■ Assignment ■
Drop every picture. Return the rest of the entries exactly.

[Records from a collection]
[Start of section]

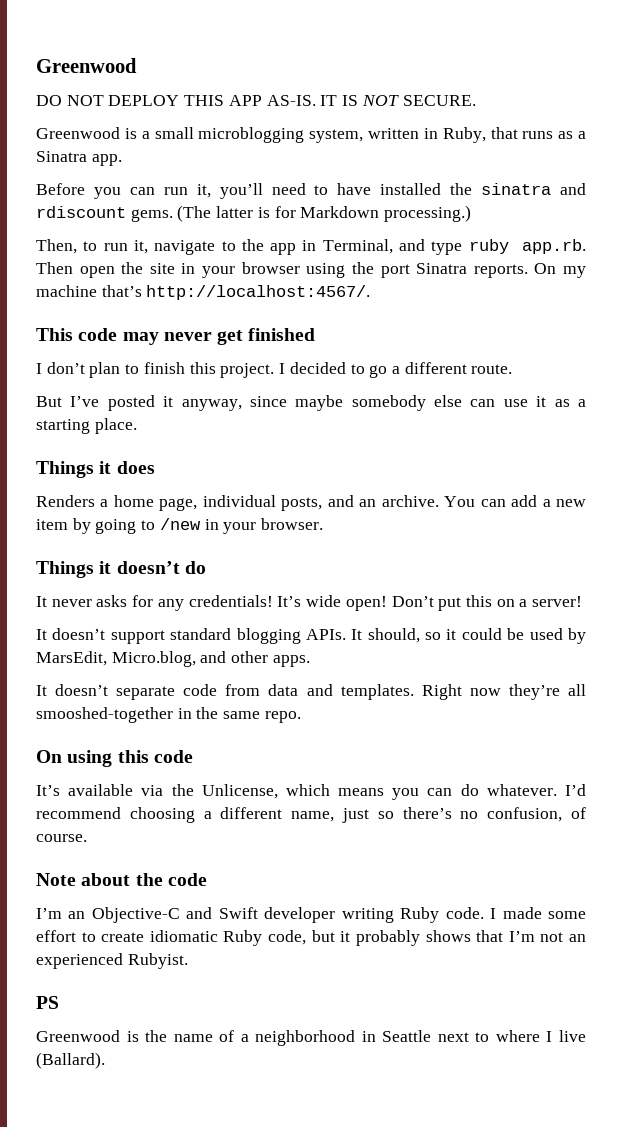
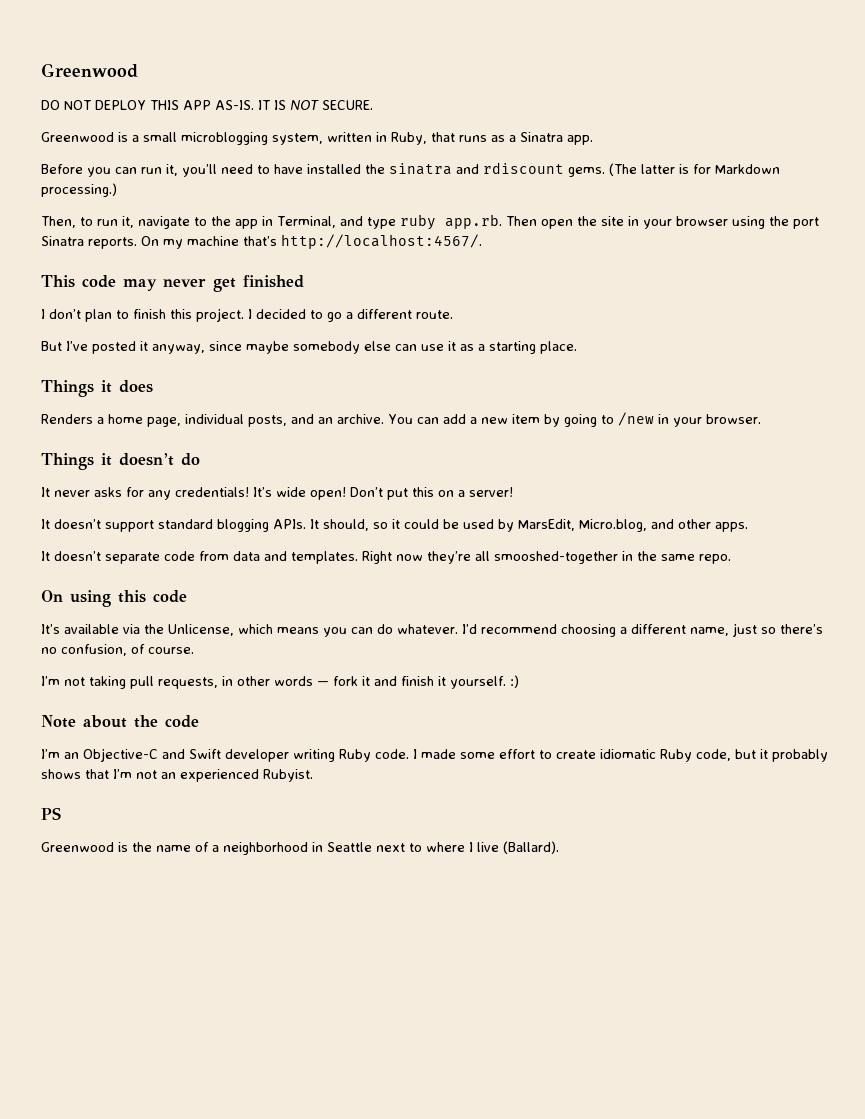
(87, 838) none -> [41,675,519,689] // I’m not taking pull requests, in other words — fork it and finish it yourself. :)

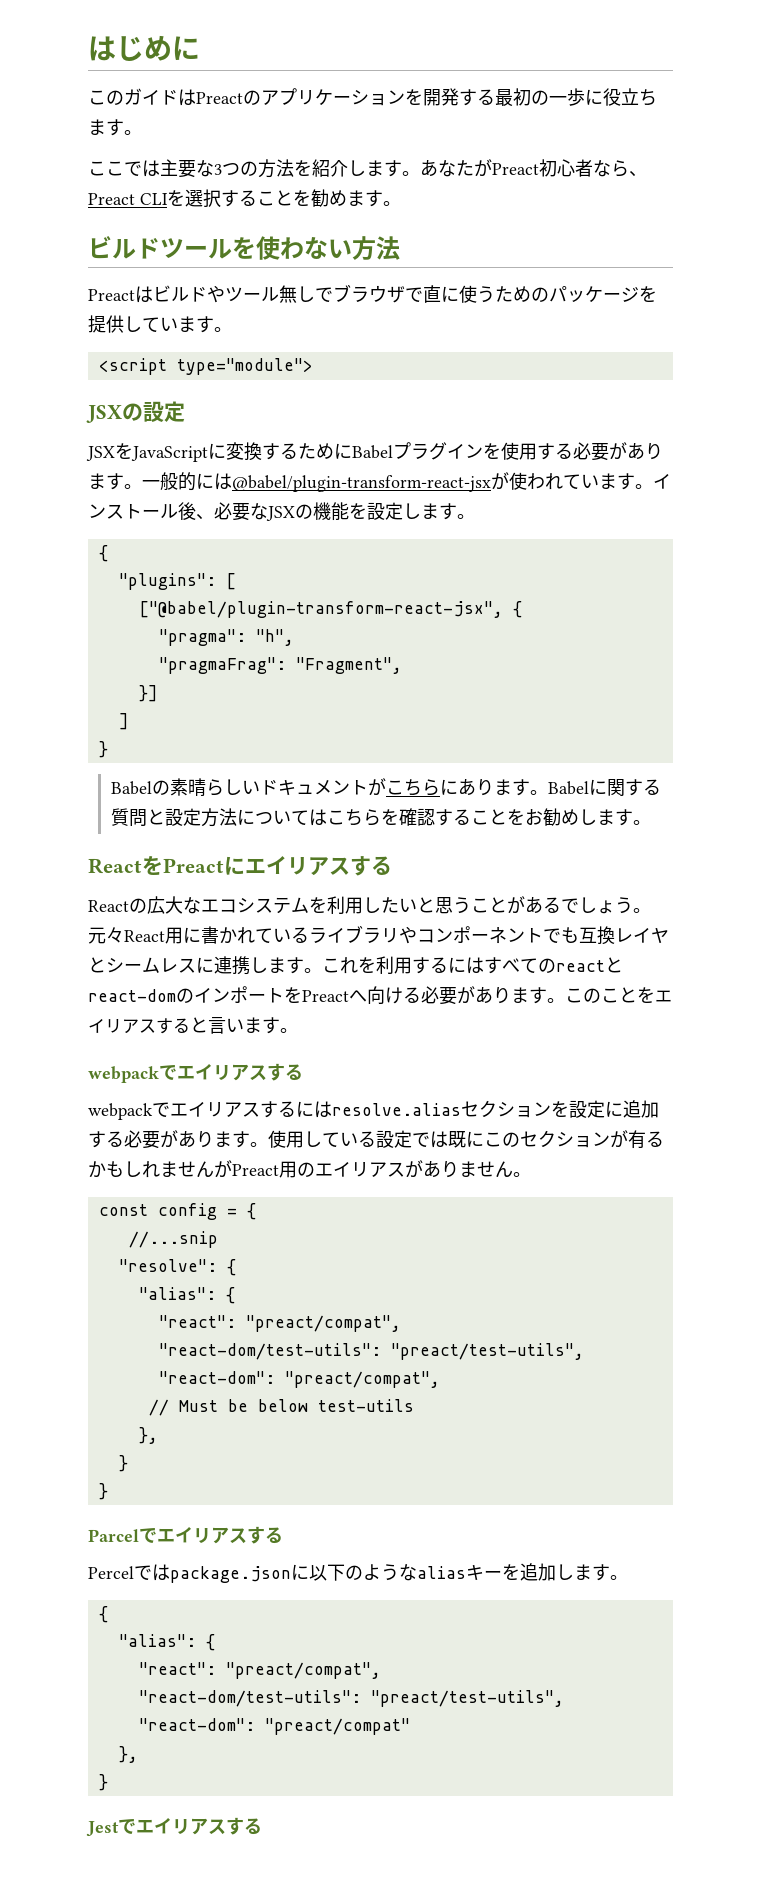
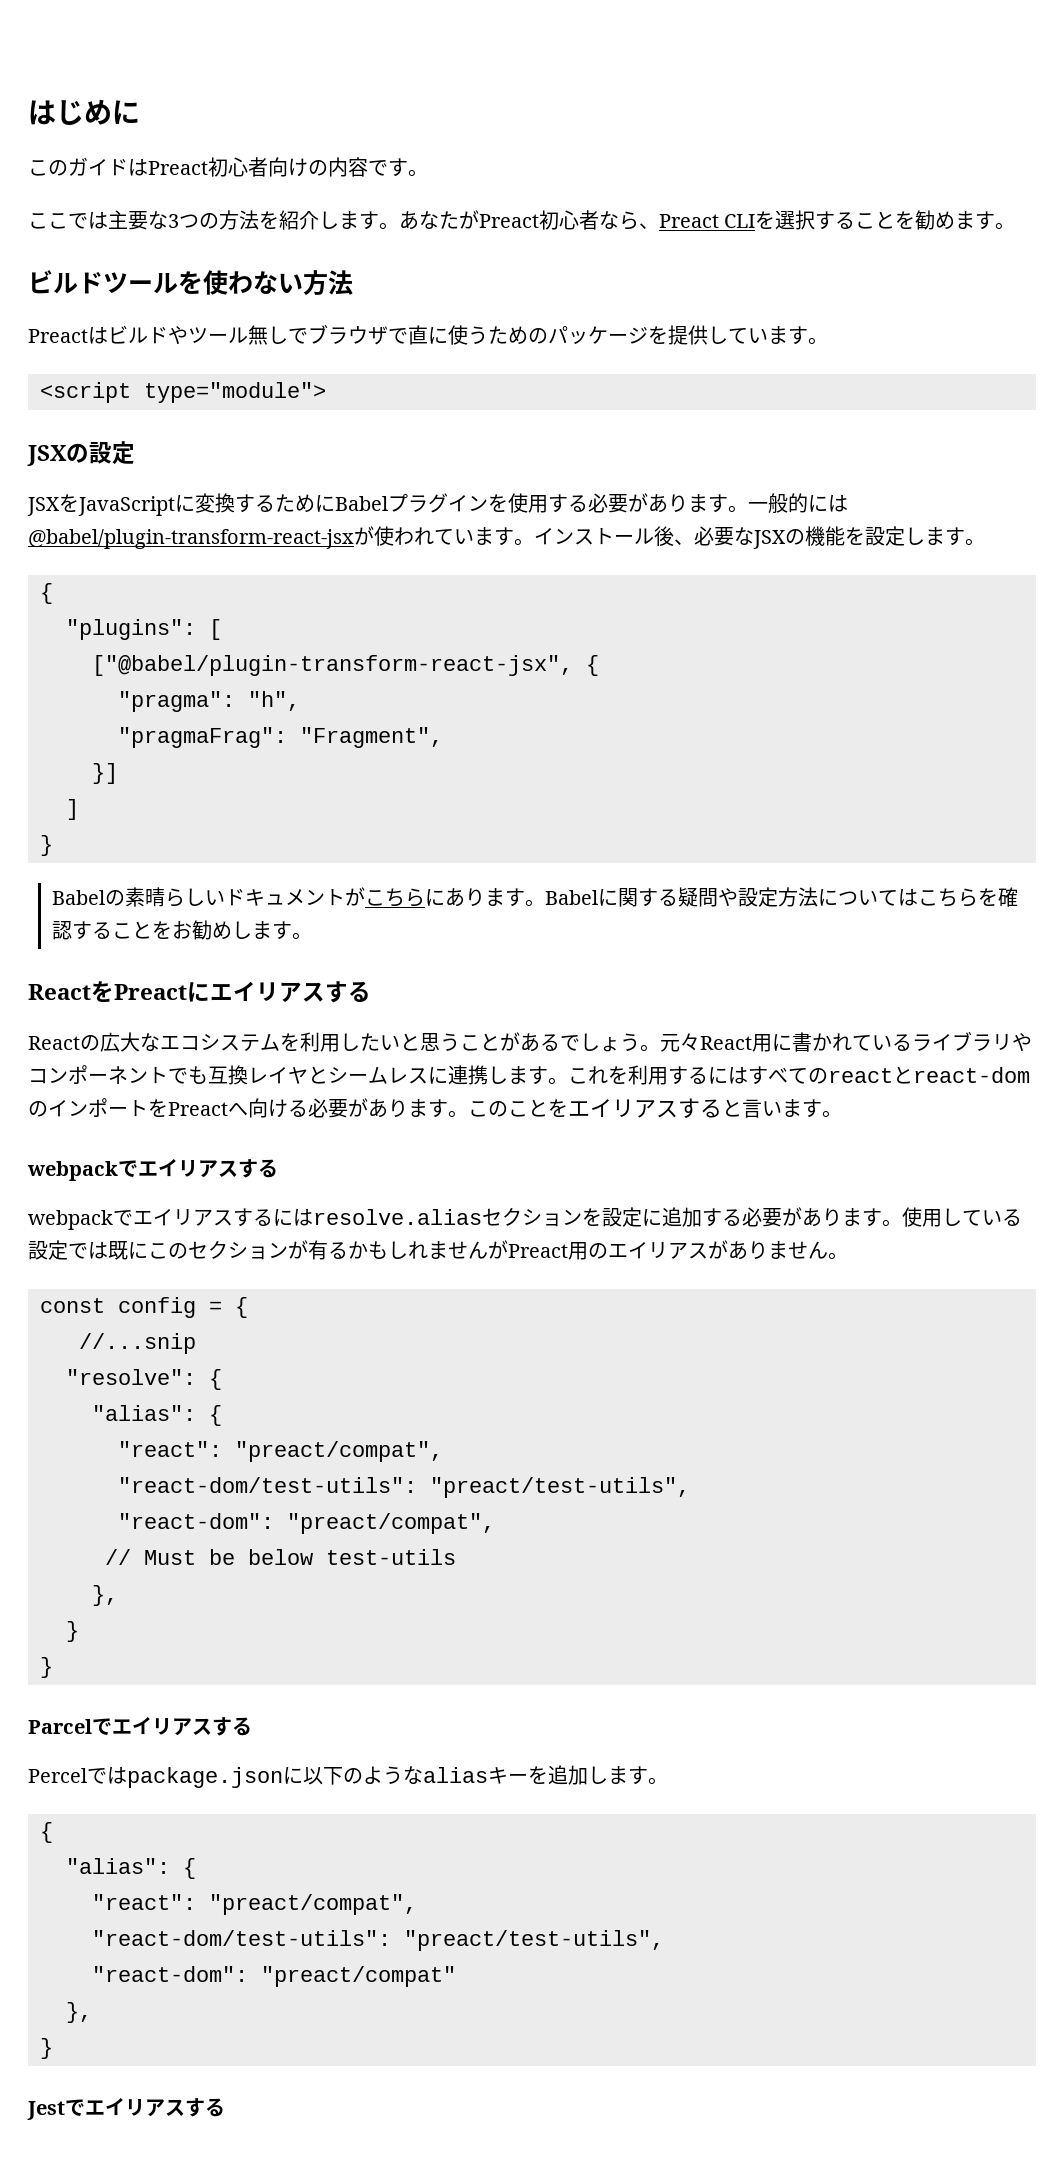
[243,88,657,106] [88,119,106,135] のアプリケーションを開発する最初の一歩に役立ちま -> [208,157,388,177] 初心者向けの内容で
[110,808,165,827] 質問と -> [677,887,738,907] 疑問や

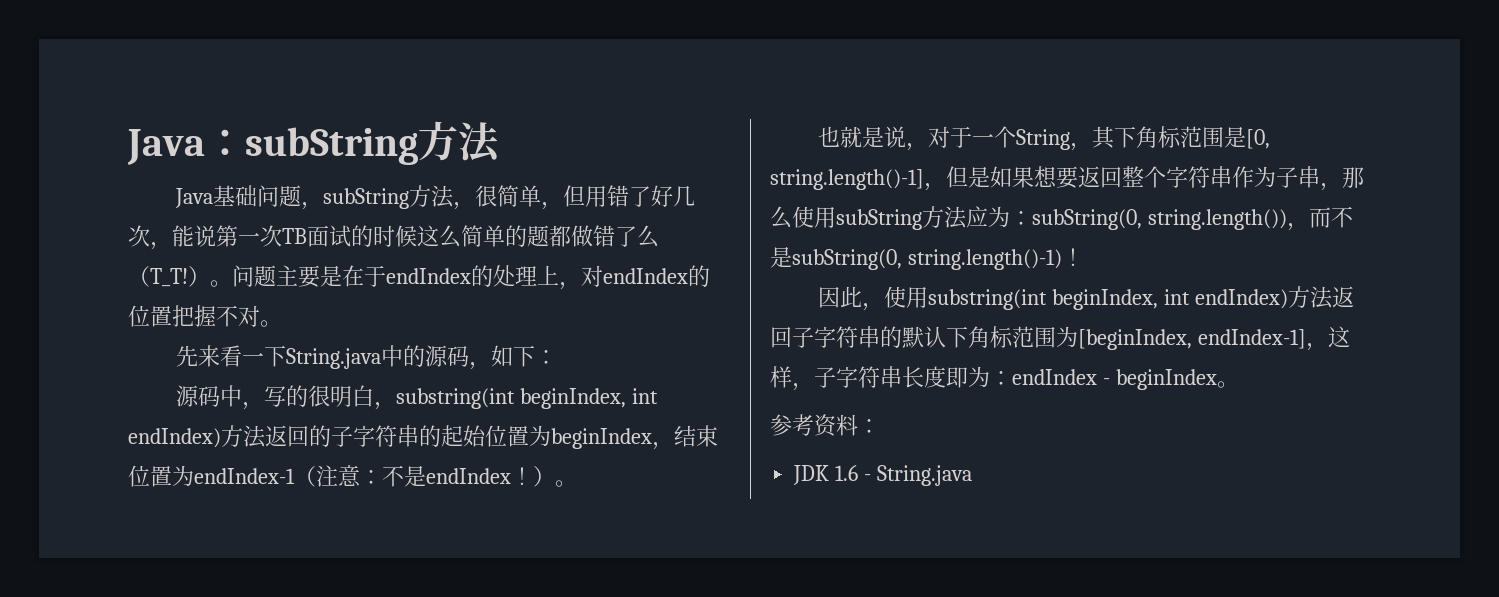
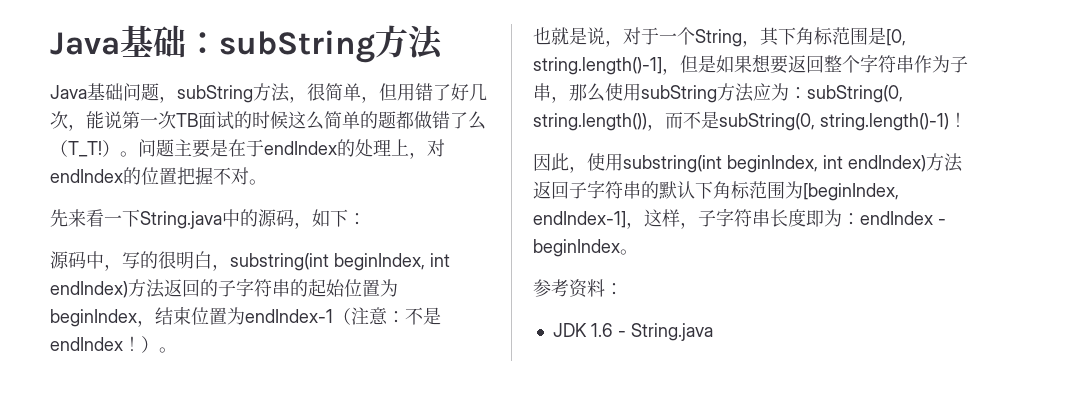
[127,129,205,165] Java -> [50,25,186,58] Java基础

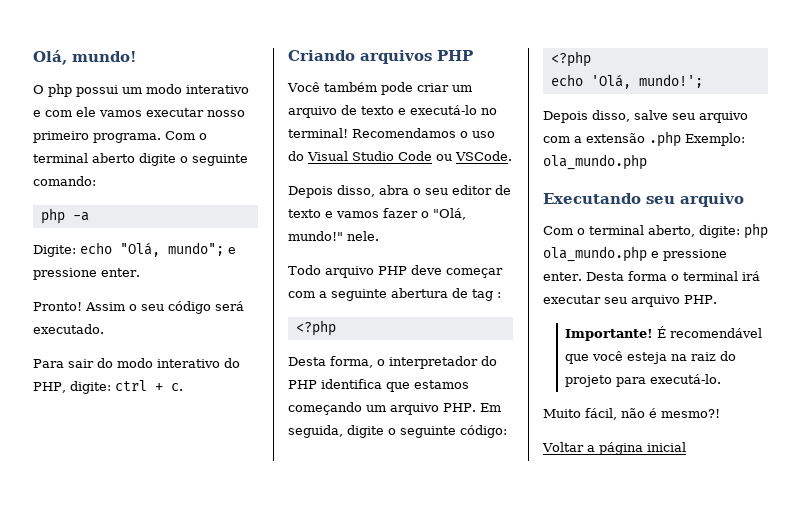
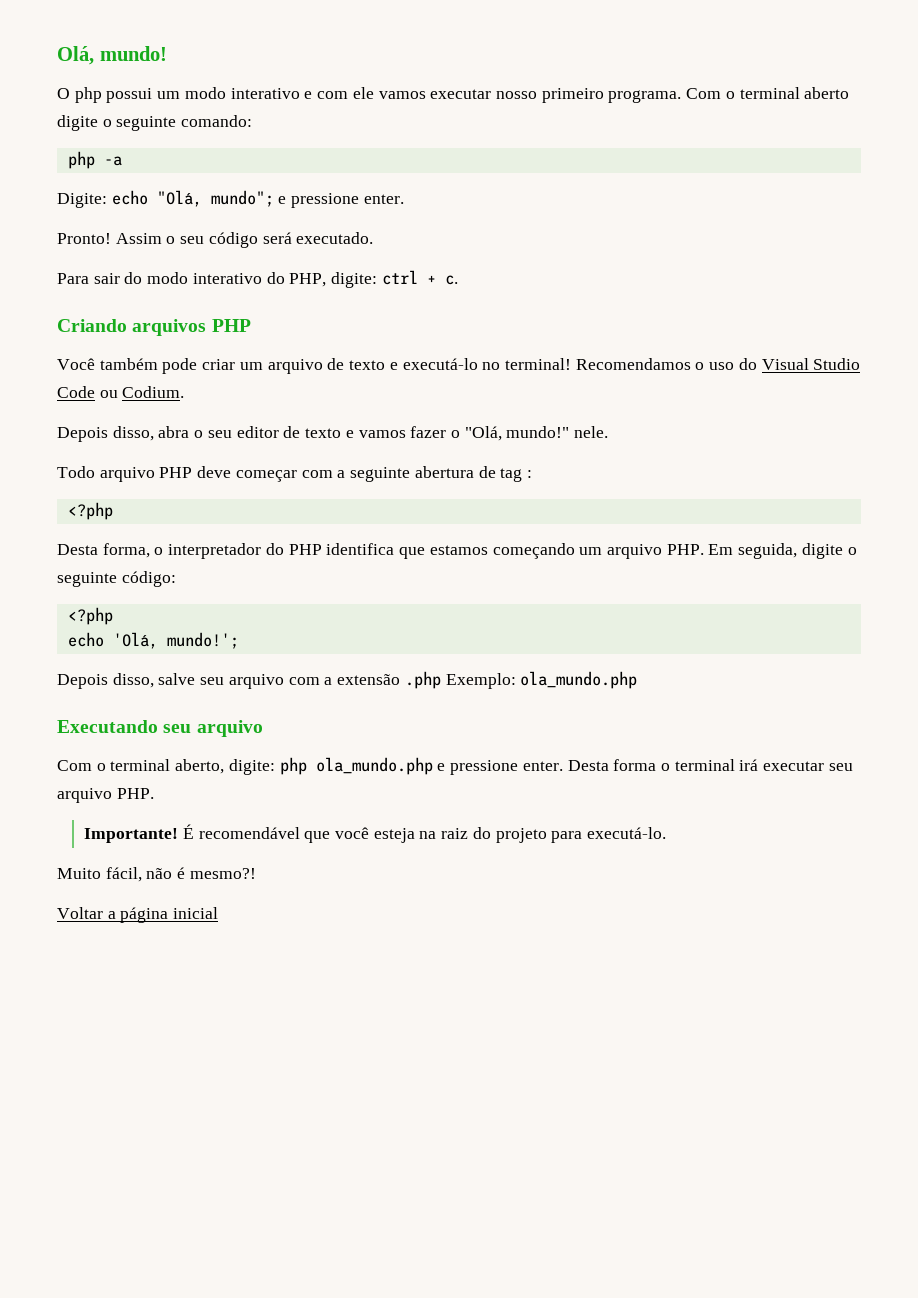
[455,151,512,161] VSCode. -> [122,386,185,398] Codium.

[End of section]

■ Written answer ■
(87, 838) none -> [41,675,519,689] // I’m not taking pull requests, in other words — fork it and finish it yourself. :)

[243,88,657,106] [88,119,106,135] のアプリケーションを開発する最初の一歩に役立ちま -> [208,157,388,177] 初心者向けの内容で
[110,808,165,827] 質問と -> [677,887,738,907] 疑問や

[127,129,205,165] Java -> [50,25,186,58] Java基础

[455,151,512,161] VSCode. -> [122,386,185,398] Codium.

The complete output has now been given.